If taxing fat people isn't enough, how about stigmatizing them as having "fat cooties." Ew. Don't catch 'em.
A new study caused the media to ask the question: "Is obesity contagious?" Of course, the next question after that is, "If it is, why aren't fat people locked up like that weird TB guy?"
The study referred to indicates that there is some connection between gaining weight and the people you know. In other words, habits can spread through social networks.
I'm not sure why this is news. If you've ever had a Jewish or Italian mother, or been in the company coffee room, or attended a family picnic in Ohio where all salads are made of Jell-O, you'd already know that people who eat together grow together. I guess what the scientists have discovered is that since we're all connected in a web of relations and "six degrees of Kevin Bacon" is not about Kevin so much as bacon, and lots of it.
Look, the research is interesting, but the play in the press focuses on the idea that fat could spread like Ebola. I overheard someone talking about the study, and she seemed to think you could get fat just sitting next to a fat person, like they give off molecules that might stick to you.
In the war against obesity, if a fat tax doesn't work, perhaps shunning will.
There are a few people who question the whole idea of an obesity epidemic. Paul Campos has written a book called The Obesity Myth.
And there's an Irish sociologist who believes we're "pathologizing" fat and that the body mass index (BMI) used to determine obesity is wrong and culturally and racially biased. An index that says that George Clooney (and Brad Pitt and Matt Damon) are overweight, which the BMI does, has got to be screwy. I can tell you this: If all fat people were fat like the stars of Oceans 13, the war on obesity would be over. Today.
Since that won't happen, the fat quagmire goes on, and Seattle's high-calorie economy will continue to boom.
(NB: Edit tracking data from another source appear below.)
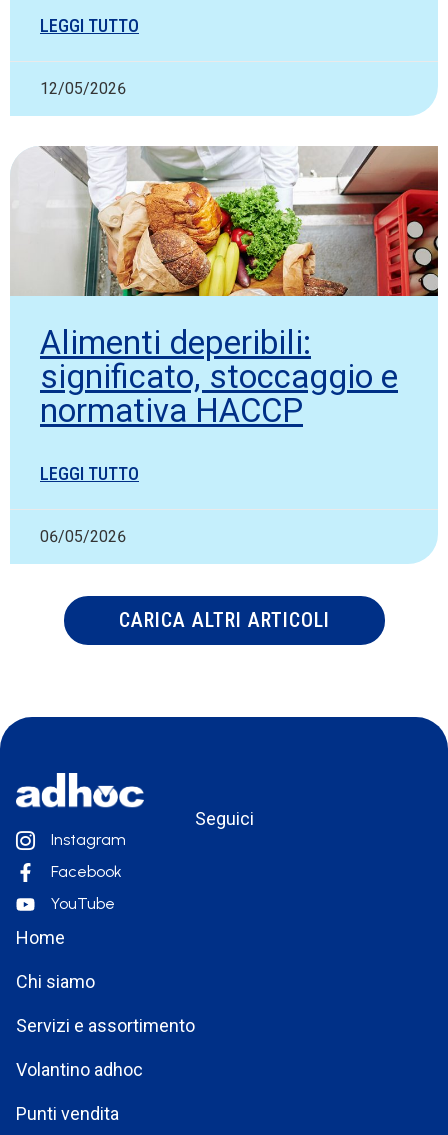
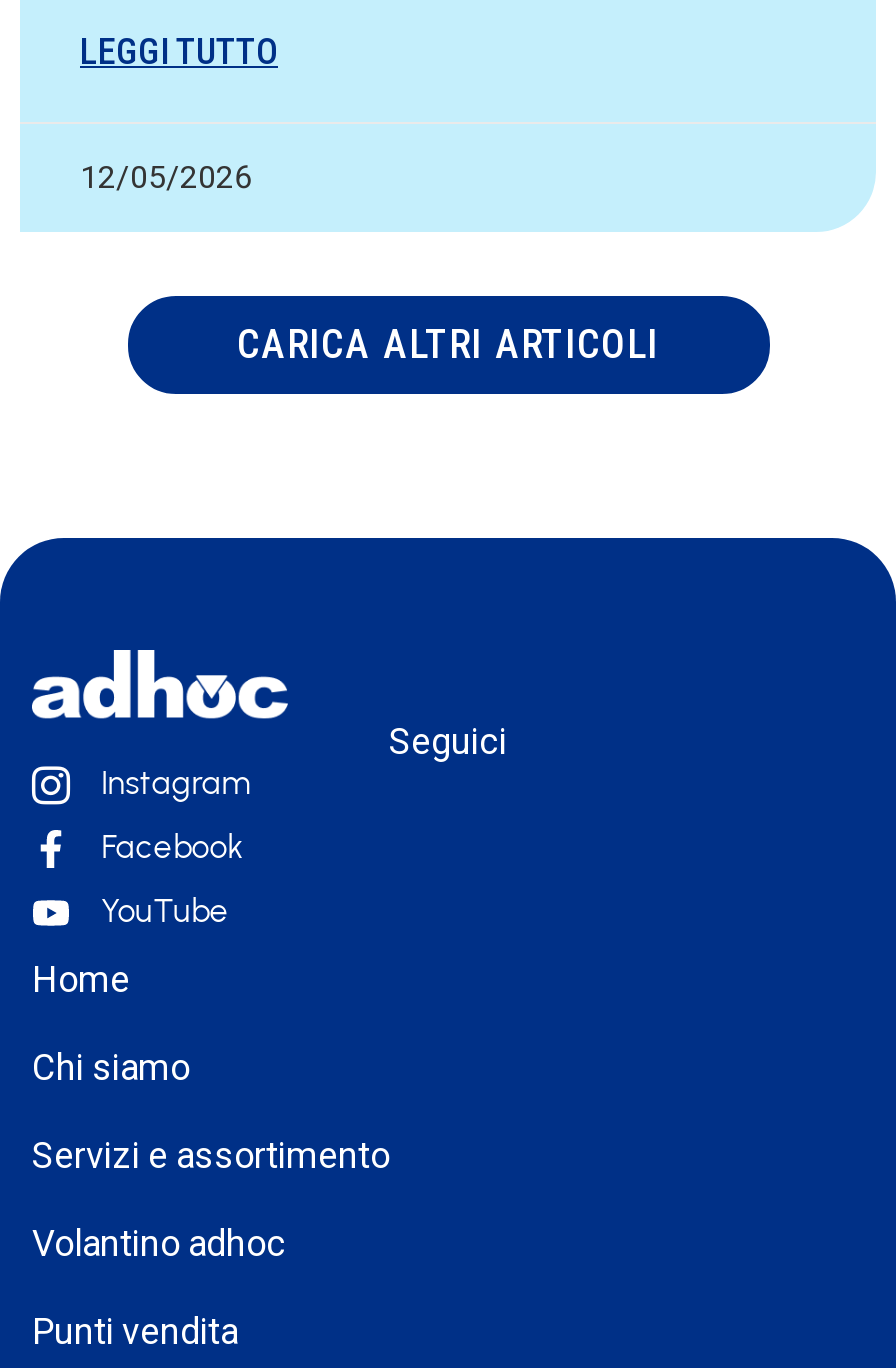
- [image]
- Alimenti deperibili:
- significato, stoccaggio e
- normativa HACCP
- LEGGI TUTTO
- 06/05/2026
The idea of adjusting health-insurance premiums to one's health index--noted in the comment about paying higher premiums if you're more at risk for chronic health problems--makes sense at first blush. It is, in fact, the way a lot of insurance already works, so we're used to thinking that way. Problem is, it doesn't work. It is a wrongheaded approach and all it does is reward insurance companies. Think about it: Are you healthy folks getting great coverage and low premiums these days? Nope. So why not move away from the insurance-driven healthcare model and look at a public-health model? And, why not separate health insurance from the workplace? It was a good idea when it started years ago; not so workable today. We empowered employers to decide what sort of benefits we get--so it isn't too surprising that the same people might try to dictate who among their employees are too fat, too smoky, too unexercised, too pregnant-too-often. They've been left with little choice, given that supposed "high-cost" employees throw off their premiums for all in this system.
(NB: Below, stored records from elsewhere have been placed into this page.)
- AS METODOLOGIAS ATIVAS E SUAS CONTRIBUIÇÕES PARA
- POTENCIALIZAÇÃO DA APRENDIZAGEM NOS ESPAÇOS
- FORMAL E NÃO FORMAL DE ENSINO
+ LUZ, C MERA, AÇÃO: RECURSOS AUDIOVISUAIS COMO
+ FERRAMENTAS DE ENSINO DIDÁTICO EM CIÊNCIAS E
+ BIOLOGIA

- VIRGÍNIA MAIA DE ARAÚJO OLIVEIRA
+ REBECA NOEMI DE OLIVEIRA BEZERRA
Like you, Mossback, I'm big boned. Yet I came by it in a morally superior way: I traded the ultimate health sin for that which brings about big bonededness.
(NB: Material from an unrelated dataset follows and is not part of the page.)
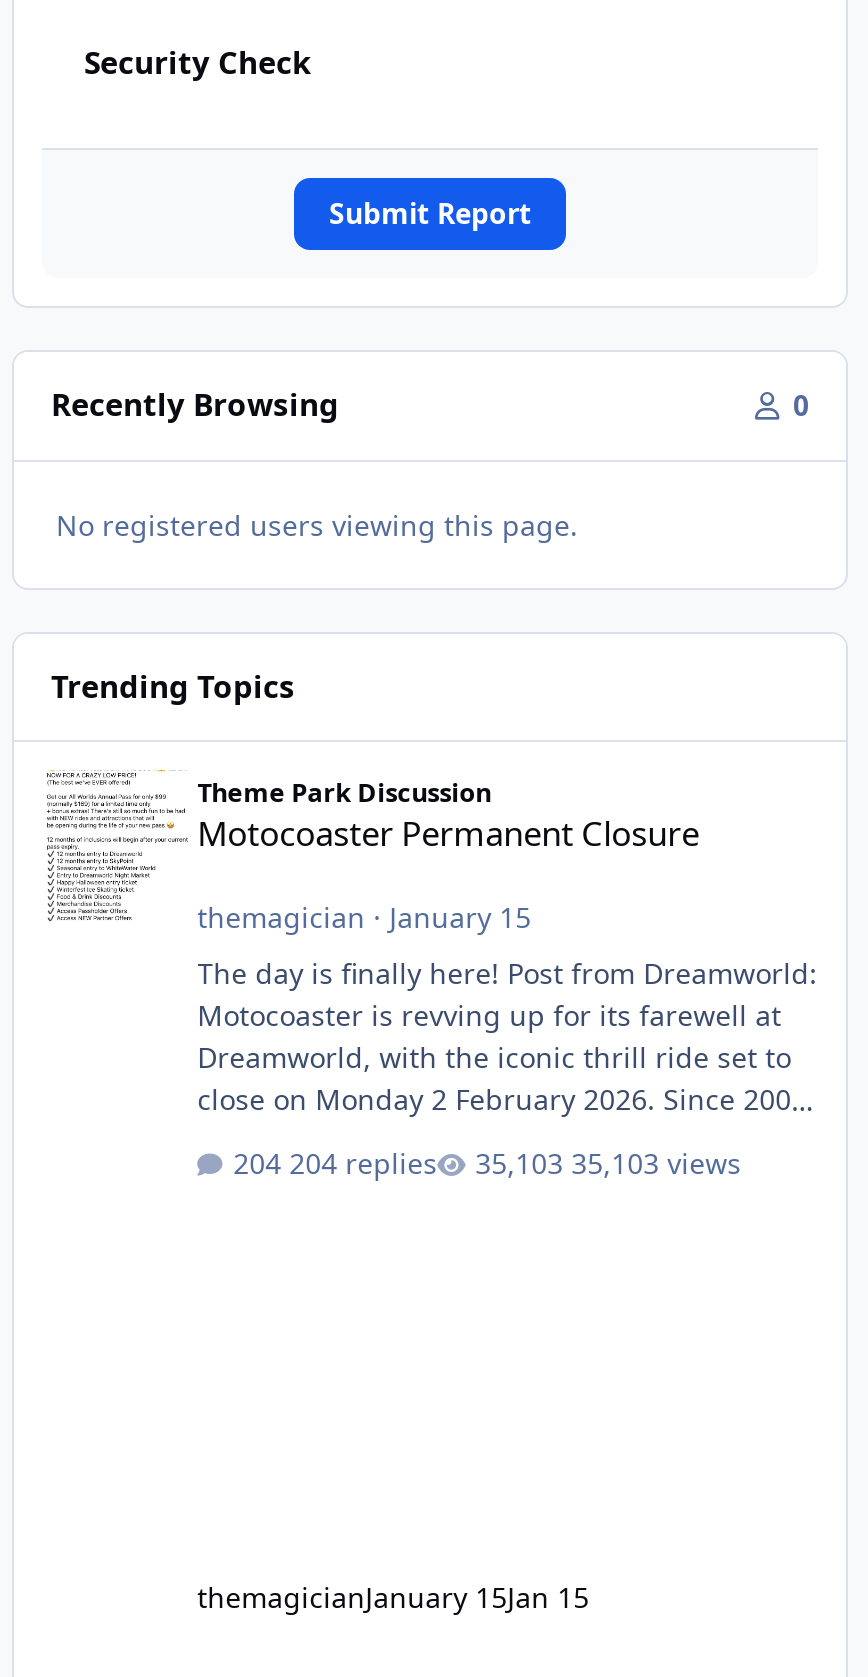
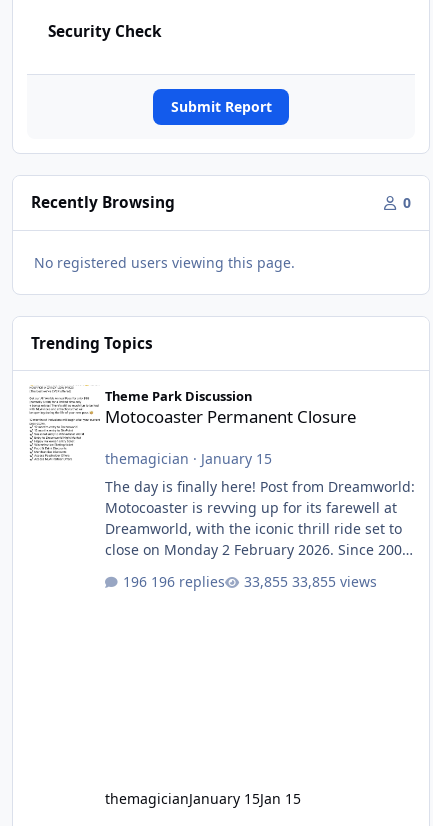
- 204 replies
+ 196 replies

- 35,103 views
+ 33,855 views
My comment above about moving from an insurance-driven healthcare system to a public-health model motivated a thoughtful reader to email me at some length through my crosscut address and ask, in effect, why I think insurance companies are "evil." Short answer: I don't. I am actually a big believer in insurance--I am one of those people who happily buys extended warranties, who has always had life insurance, home, car, travel--you name it. Nothing wrong with Acme Insurance Inc. making a buck on my need for some extra peace of mind when I fly, drive, rent or own a home, etc. There's plenty of room for healthy profits in the insurance world without tying our healthcare decisions to actuarial tables; I want to decide along with my doc when I need treatment/surgery...I don't want Acme to have a say based on their projections about middle-aged women in my zipcode.